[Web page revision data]
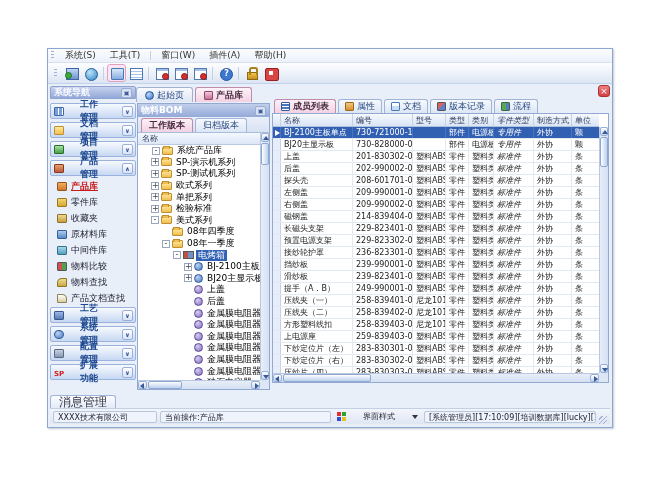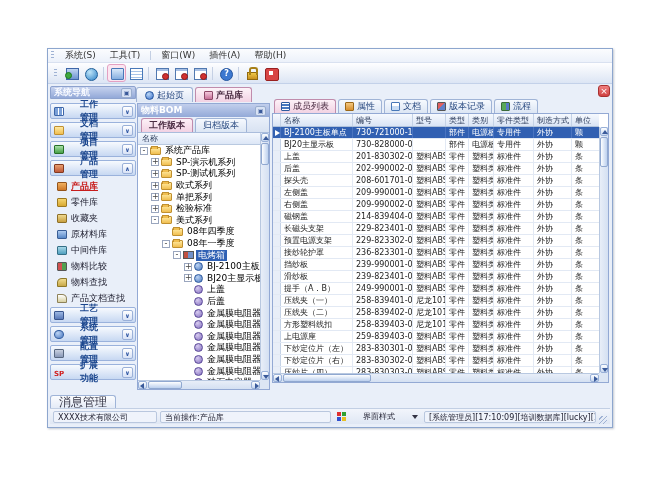--- a/index.html
+++ b/index.html
@@ -106,21 +106,21 @@
   .bom-tabs { height:16px; display:flex; align-items:flex-end; padding-left:3px;
               background:linear-gradient(#EAF0FA,#D8E2F2); border-bottom:1px solid #AABDDC; }
   .btab { height:14px; padding:0 7px; margin-right:2px; display:flex; align-items:center; font-size:9px; color:#2A4A80;
           border:1px solid #A0B4D6; border-bottom:none; border-radius:3px 3px 0 0;
           background:linear-gradient(#F6F9FE,#DCE6F4);text-align:center; }
   .btab[data-state="active"] { background:linear-gradient(#FDF1F7,#F2D2E3); border-color:#C08CAC; color:#4A2C42; font-weight:bold; }
   .bom-colheader { position:absolute; left:0; top:29px; right:9px; height:12px; display:flex; align-items:center; padding-left:4px;
                    background:linear-gradient(#F4F8FE,#DCE6F6); border-bottom:1px solid #B9C9E0; font-size:8px; color:#2A3A5A; }
   .bom-tree { position:absolute; left:0; top:41px; right:9px; bottom:9px; background:#fff; overflow:hidden; }
   .tree-row { height:11.6px; display:flex; align-items:center; font-size:9px; line-height:11px; white-space:nowrap; overflow:hidden; }
-  .tree-row[data-indent="0"] { padding-left:2px; }
+  .tree-row[data-indent="0"] { padding-left:14px; }
   .tree-row[data-indent="1"] { padding-left:13px; }
   .tree-row[data-indent="2"] { padding-left:24px; }
   .tree-row[data-indent="3"] { padding-left:35px; }
   .tree-row[data-indent="4"] { padding-left:46px; }
   .toggle { width:8px; height:8px; flex:none; margin-right:2px; border:1px solid #9AA6BE; background:#fff;
             font-size:8px; line-height:6px; text-align:center; color:#444; }
   .tree-row[data-toggle="none"] .toggle { visibility:hidden; }
   .tree-row[data-toggle="plus"] .toggle::before { content:"+"; }
   .tree-row[data-toggle="minus"] .toggle::before { content:"-"; }
   .tree-icon { flex:none; margin-right:2px; }
@@ -155,40 +155,40 @@
   .hs-btn.left::before { content:""; position:absolute; top:1px; left:1px; border:3px solid transparent; border-right:4px solid #3A5A9A; border-left:none; }
   .hs-btn.right::before { content:""; position:absolute; top:1px; left:3px; border:3px solid transparent; border-left:4px solid #3A5A9A; border-right:none; }
   .hs-thumb { position:absolute; top:0; bottom:0; background:linear-gradient(#FDFEFF,#BCD0EE); border:1px solid #90A8D0; border-radius:2px; }
   .corner { position:absolute; right:0; bottom:0; width:9px; height:9px; background:#DCE6F4; }
 
   
   .member-panel { position:absolute; left:224px; top:48px; right:3px; height:286px; }
   .mtabs { height:16px; display:flex; align-items:flex-end; padding-left:2px; }
   .mtab { height:14px; padding:0 6px; margin-right:2px; display:flex; align-items:center; gap:3px; font-size:9px; color:#2A4A80;
           border:1px solid #A0B4D6; border-bottom:none; border-radius:3px 3px 0 0; background:linear-gradient(#F6F9FE,#DCE6F4); }
-  .mtab[data-state="active"] { background:linear-gradient(#FDF1F7,#F2D2E3); border-color:#C08CAC; color:#4A2C42; font-weight:normal; }
+  .mtab[data-state="active"] { background:linear-gradient(#FDF1F7,#F2D2E3); border-color:#C08CAC; color:#4A2C42; font-weight:bold; }
   .mt-icon { width:9px; height:9px; flex:none; border-radius:1px; }
   .mtab[data-icon="list"] .mt-icon { background:repeating-linear-gradient(#fff 0 1px, #4A78C0 1px 3px); border:1px solid #2E5A9E; }
   .mtab[data-icon="props"] .mt-icon { background:linear-gradient(#F4C880,#D89030); border:1px solid #9C6818; }
   .mtab[data-icon="doc"] .mt-icon { background:#fff; border:1px solid #4878B8; box-shadow:inset 0 -4px 0 #C8DCF4; }
   .mtab[data-icon="version"] .mt-icon { background:linear-gradient(135deg,#E06060 50%,#6080C8 50%); border:1px solid #555; }
   .mtab[data-icon="flow"] .mt-icon { background:linear-gradient(90deg,#58A858 50%,#5878C8 50%); border:1px solid #3A6A3A; }
   .mtable { position:absolute; left:0; right:0; top:16px; bottom:0; border:1px solid #93A9D4; background:#fff; }
   .thead { position:absolute; left:0; top:0; right:9px; height:13px; display:flex; overflow:hidden;
            background:linear-gradient(#F6F9FE,#D9E4F5); border-bottom:1px solid #B0C2DC; }
   .th { flex:none; display:flex; align-items:center; padding-left:3px; font-size:8px; color:#2A3A5A;
         border-right:1px solid #C4D2E6; white-space:nowrap; overflow:hidden; }
   .th.ind { width:8px; padding:0; }
   .tbody { position:absolute; left:0; top:13px; right:9px; bottom:9px; overflow:hidden; }
   .trow { height:12px; display:flex; border-bottom:1px solid #E2E9F4; background:#fff; }
   .td { flex:none; font-size:8px; line-height:11px; padding-left:3px; border-right:1px solid #E2E9F4;
         white-space:nowrap; overflow:hidden; color:#222; }
   .td.ind { width:8px; padding:0; background:#E8EEF8; border-right:1px solid #C4D2E6; position:relative; }
   .c1,[data-col="c1"] { width:72px; } .c2,[data-col="c2"] { width:60px; } .c3,[data-col="c3"] { width:33px; }
-  .c4,[data-col="c4"] { width:23px; } .c5,[data-col="c5"] { width:25px; } .c6,[data-col="c6"] { width:40px; }
+  .c4,[data-col="c4"] { width:23px; } .c5,[data-col="c5"] { width:25px; } .c6,[data-col="c6"] { width:40px;font-style:italic; }
   .c7,[data-col="c7"] { width:38px; } .c8,[data-col="c8"] { width:36px; }
   .trow[data-state="selected"] { background:#3160B2; }
   .trow[data-state="selected"] .td { color:#fff; border-right-color:#4A74C0; }
   .trow[data-state="selected"] .td.ind { background:#3160B2; }
   .trow[data-state="selected"] .td.ind::before { content:""; position:absolute; left:2px; top:3px;
         border:3px solid transparent; border-left:5px solid #fff; border-right:none; }
 
   
   .msg-tab { position:absolute; left:2px; bottom:19px; height:13px; padding:0 8px; display:flex; align-items:center;
              background:linear-gradient(#FBFCFE,#E4EBF7); border:1px solid #9FB4D8; border-bottom:none;

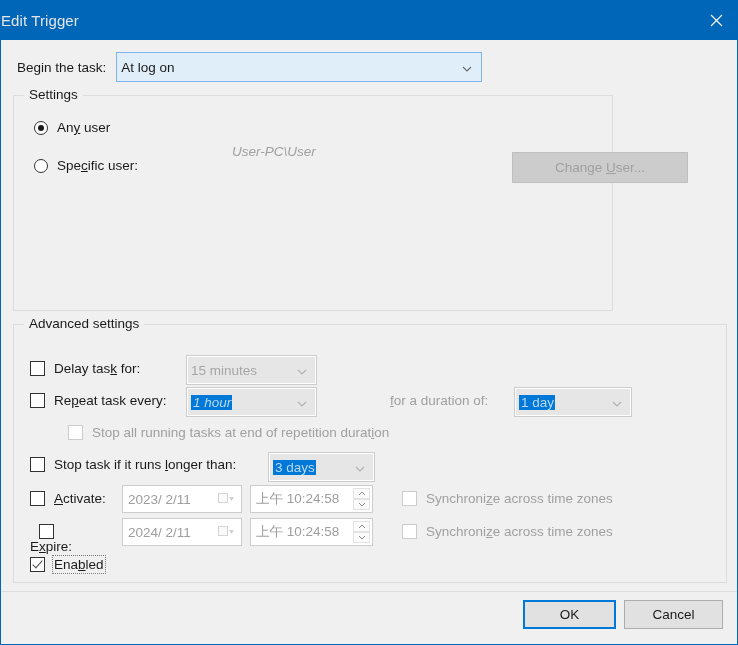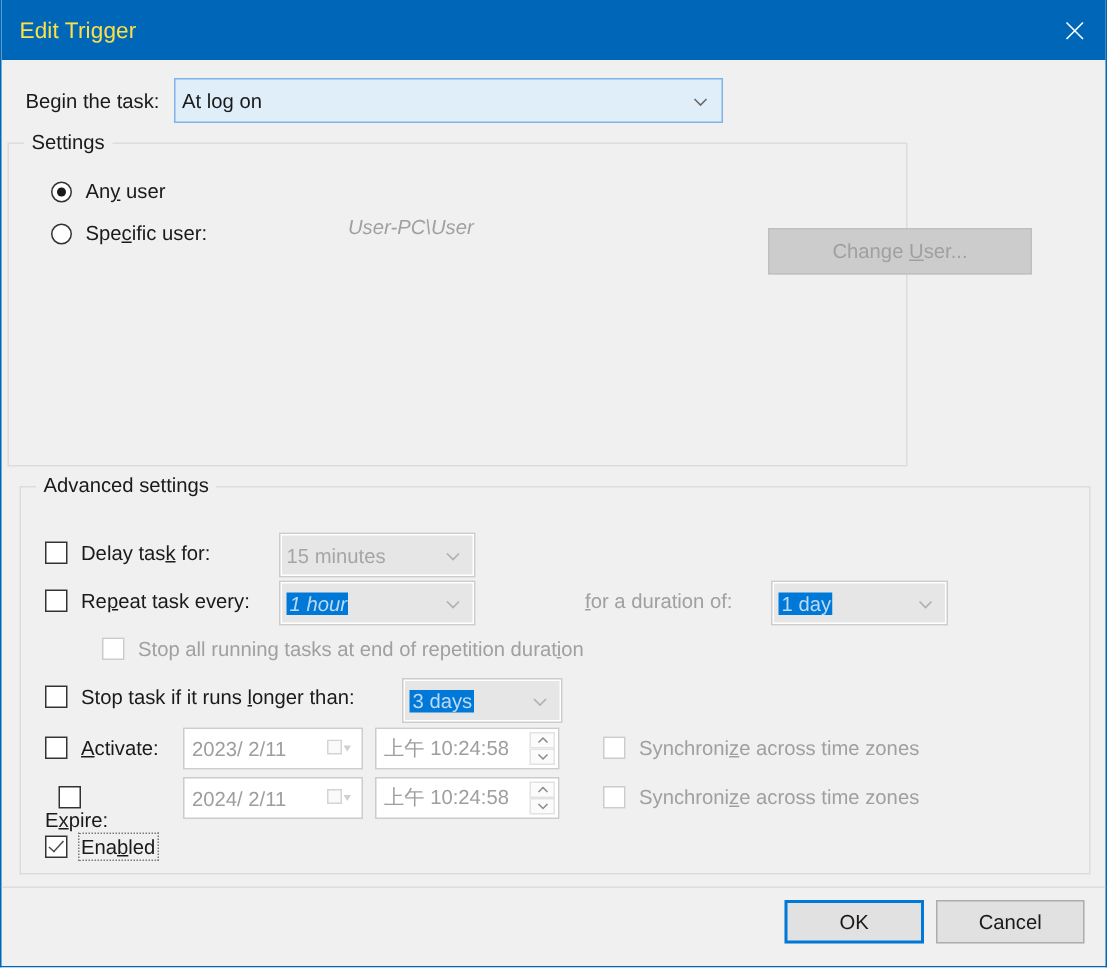--- a/index.html
+++ b/index.html
@@ -27,23 +27,22 @@
   .titlebar {
     position: absolute;
     left: 0; top: 0;
     width: 738px;
     height: 40px;
     background: #0067b8;
     display: flex;
     align-items: center;
   }
   .titlebar-text {
-    color: #fde047;
+    color: #e5e5e5;
     font-size: 15px;
-    margin-left: 12px;
     letter-spacing: 0.1px;
     white-space: nowrap;
   }
   .close-btn {
     position: absolute;
     right: 0; top: 0;
     width: 46px;
     height: 40px;
     display: flex;
     align-items: center;
@@ -283,30 +282,30 @@
     <div class="combo combo-hot" style="width:366px;">
       <span class="combo-text">At log on</span>
       <span class="arrow">
         <svg width="10" height="6" viewBox="0 0 10 6">
             <path d="M1 1 L5 5 L9 1" stroke="#6a6a6a" stroke-width="1.1" fill="none"></path>
           </svg>
       </span>
     </div>
   </div>
 
-  <div class="group" style="left:4px; top:95px; width:600px; height:216px;">
+  <div class="group" style="left:12px; top:95px; width:600px; height:216px;">
     <span class="group-title">Settings</span>
   </div>
 
   <div class="radio-row" style="left:33px; top:120px;">
     <span class="radio checked"></span>
     <span class="lbl"><span>An</span><u>y</u><span> user</span></span>
   </div>
 
-  <div class="radio-row" style="left:33px; top:148px;">
+  <div class="radio-row" style="left:33px; top:158px;">
     <span class="radio"></span>
     <span class="lbl"><span>Spe</span><u>c</u><span>ific user:</span></span>
   </div>
 
   <span class="lbl dim" style="position:absolute; left:231px; top:144px;font-style:italic;">User-PC\User</span>
 
   <div class="btn disabled" style="position:absolute; left:511px; top:152px; width:176px; height:31px;">
     <span><span>Change </span><u>U</u><span>ser...</span></span>
   </div>
 

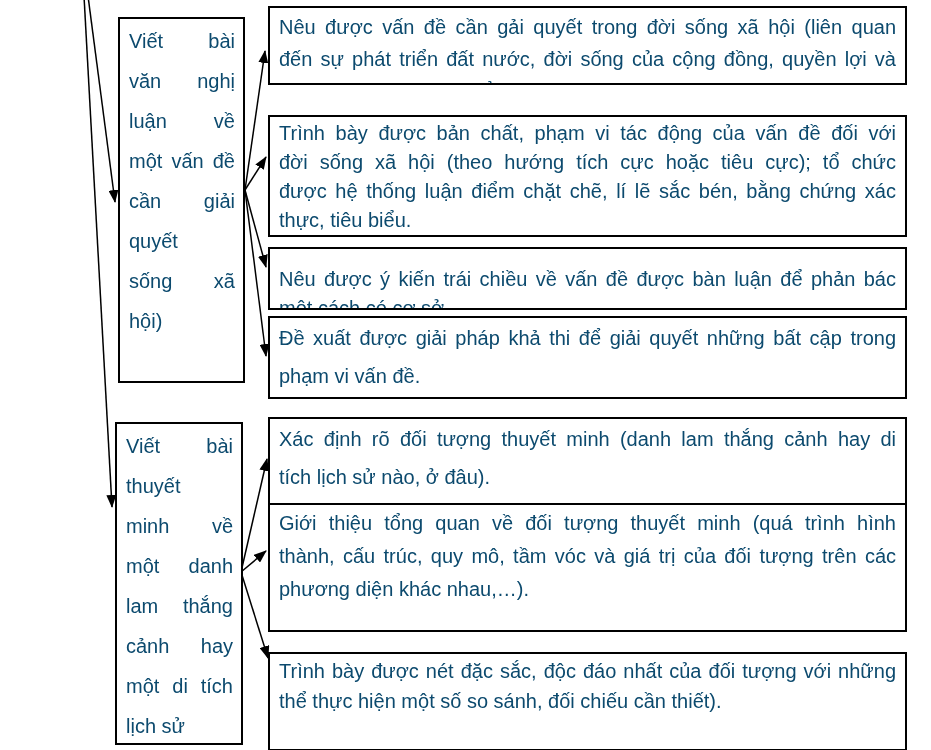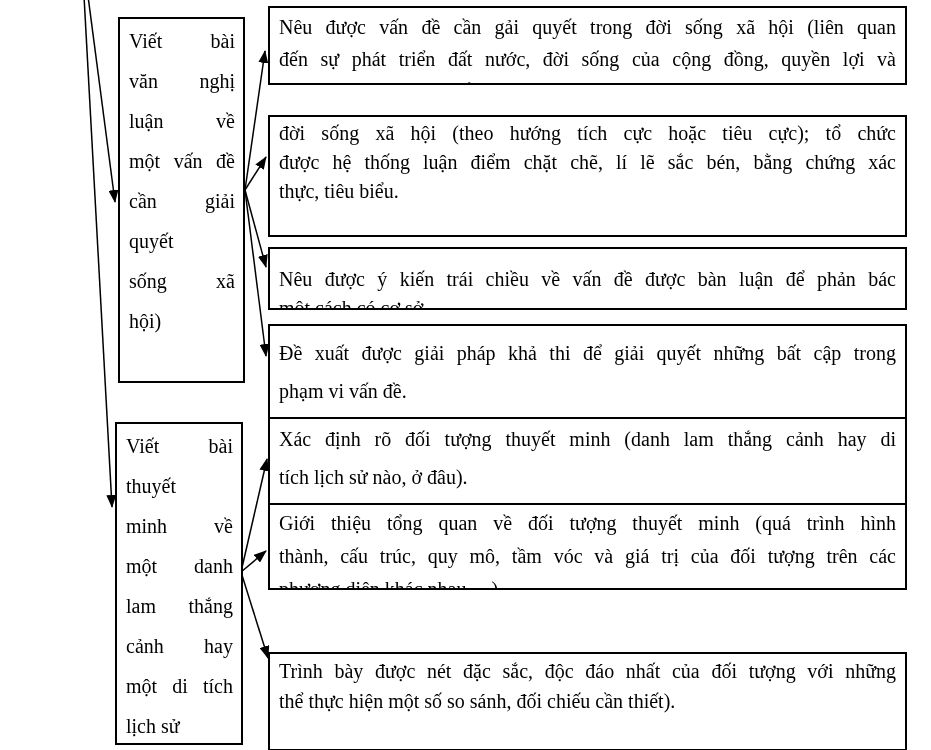--- a/index.html
+++ b/index.html
@@ -1,22 +1,22 @@
 <!DOCTYPE html>
 <html><head>
 <meta charset="utf-8">
 <style>
   html, body { margin: 0; padding: 0; background: #ffffff; }
   #canvas {
     position: relative;
     width: 931px;
     height: 750px;
     background: #ffffff;
-    color: #000000;
-    font-family: Liberation Serif, serif;
+    color: #0c4a6e;
+    font-family: Liberation Sans, sans-serif;
     overflow: hidden;
   }
   #connectors {
     position: absolute;
     left: 0; top: 0;
     width: 931px; height: 750px;
     pointer-events: none;
   }
   #connectors line { stroke: #000; stroke-width: 1.5; }
   .box {
@@ -34,23 +34,23 @@
   #lbox2 { left: 115px; top: 422px; width: 128px; height: 323px; line-height: 40px; }
   .rbox {
     left: 268px;
     width: 639px;
     font-size: 20px;
     padding: 0 9px;
   }
   #r0 { top: 6px;   height: 79px; line-height: 32px; padding-top: 3px; }
   #r1 { top: 115px; height: 122px; line-height: 29px; padding-top: 2px; }
   #r2 { top: 247px; height: 63px;  line-height: 29px; padding-top: 16px; }
-  #r3 { top: 324px; height: 99px;  line-height: 38px; padding-top: 8px; }
+  #r3 { top: 316px; height: 83px;  line-height: 38px; padding-top: 1px; }
   #r4 { top: 417px; height: 98px;  line-height: 38px; padding-top: 1px; }
-  #r5 { top: 503px; height: 87px; line-height: 33px; padding-top: 2px; }
+  #r5 { top: 503px; height: 129px; line-height: 33px; padding-top: 2px; }
   #r6 { top: 652px; height: 99px;  line-height: 30px; padding-top: 2px; }
   .jline {
     text-align: justify;
     text-align-last: justify;
     white-space: normal;
   }
   .jline.natural { text-align-last: left; }
 </style>
 </head>
 <body>
@@ -96,20 +96,21 @@
     <div class="jline natural">lịch sử</div>
   </div>
 
   <div class="box rbox" id="r0">
     <div class="jline">Nêu được vấn đề cần gải quyết trong đời sống xã hội (liên quan</div>
     <div class="jline">đến sự phát triển đất nước, đời sống của cộng đồng, quyền lợi và</div>
     <div class="jline natural">nghĩa vụ cá nhân,…) để bàn luận.</div>
   </div>
 
   <div class="box rbox" id="r1">
+    <div class="jline">Trình bày được bản chất, phạm vi tác động của vấn đề đối với</div>
     <div class="jline">đời sống xã hội (theo hướng tích cực hoặc tiêu cực); tổ chức</div>
     <div class="jline">được hệ thống luận điểm chặt chẽ, lí lẽ sắc bén, bằng chứng xác</div>
     <div class="jline natural">thực, tiêu biểu.</div>
   </div>
 
   <div class="box rbox" id="r2">
     <div class="jline">Nêu được ý kiến trái chiều về vấn đề được bàn luận để phản bác</div>
     <div class="jline natural">một cách có cơ sở.</div>
   </div>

TASK ITEM
Would you copy all lines in the records where the string "selected" appears?

EXERCISE RESULT
   .trow[data-state="selected"] { background:#3160B2; }
   .trow[data-state="selected"] .td { color:#fff; border-right-color:#4A74C0; }
   .trow[data-state="selected"] .td.ind { background:#3160B2; }
   .trow[data-state="selected"] .td.ind::before { content:""; position:absolute; left:2px; top:3px;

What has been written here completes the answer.